One of the most exciting aspects of modern reinforcement learning is its substantial and fruitful interaction with other engineering and scientific disciplines. Reinforcement learning is part of a decades-long trend toward greater integration of artificial intelligence and machine learning with statistics, optimization, and other mathematical disciplines. For example, some reinforcement learning methods use the learning ability of parameterized approximators to solve the classic "curse of dimensionality" in operations research and control theory. What's more obvious is that reinforcement learning also has a strong interaction with psychology and neuroscience, both of which have substantial benefits. Among all forms of machine learning, reinforcement learning is the closest to the learning methods of humans and other animals. Many core algorithms of reinforcement learning were originally inspired by biological learning systems. Reinforcement learning has also paid off. On the one hand, it is achieved through a psychological model of animal learning, and on the other hand, it is achieved through an influential model on the brain reward system. This model can better match some empirical data. . The text of this book develops the idea of reinforcement learning, which is related to engineering and artificial intelligence, and the connection with psychology and neuroscience is summarized in chapters 14 and 15.

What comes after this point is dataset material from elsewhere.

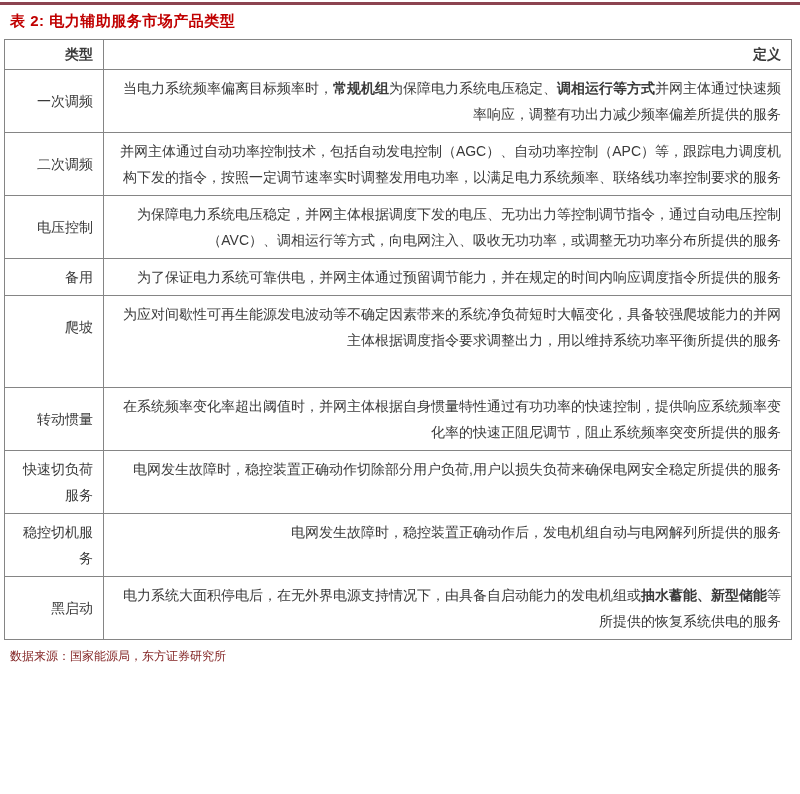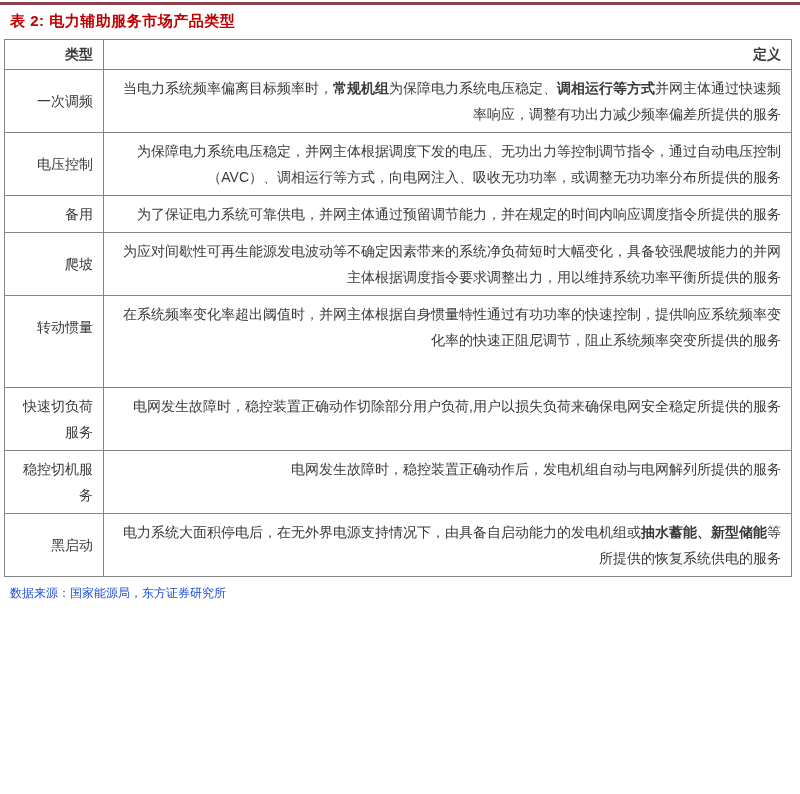"二次调频" tr { html: none -> <tr> <td>二次调频</td> <td><span>并网主体通过自动功率控制技术，包括自动发电控制（AGC）、自动功率控制（APC）等，跟踪电力调度机构下发的指令，按照一定调节速率实时调整发用电功率，以满足电力系统频率、联络线功率控制要求的服务</span></td> </tr> }
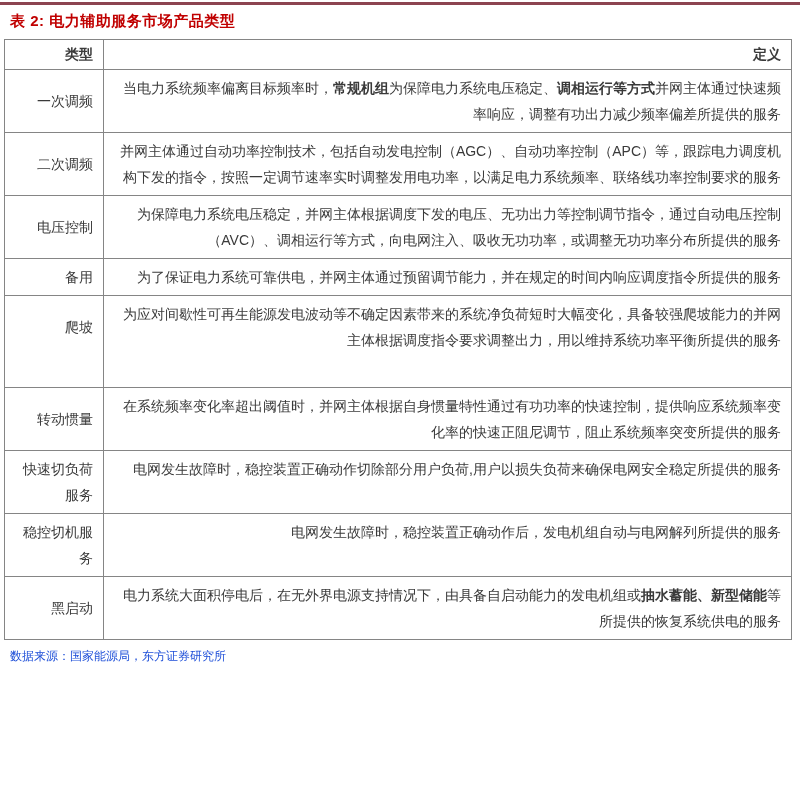"数据来源：国家能源局，东方证券研究所" div.source { color: #1d4ed8 -> #7f1d1d }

Finally, reinforcement learning is also part of the general trend of artificial intelligence returning to simple general principles. Since the late 1960s, many artificial intelligence researchers believe that no general principles can be discovered. On the contrary, intelligence is due to a large number of special-purpose skills, procedures, and heuristics. Sometimes it is said that if we can input enough relevant facts into a machine, say one million or one billion, then it will become intelligent. Methods based on general principles, such as search or learning, are called "weak methods", while methods based on specific knowledge are called "strong methods." This view is not common today. From our point of view, it is too early: too little research on general principles has led to the conclusion that there are no principles at all. Modern artificial intelligence now includes a lot of research, looking for general principles of learning, searching, and decision-making. It is not clear how far the pendulum will swing back, but reinforcement learning research is undoubtedly part of the development towards simpler and less general artificial intelligence principles.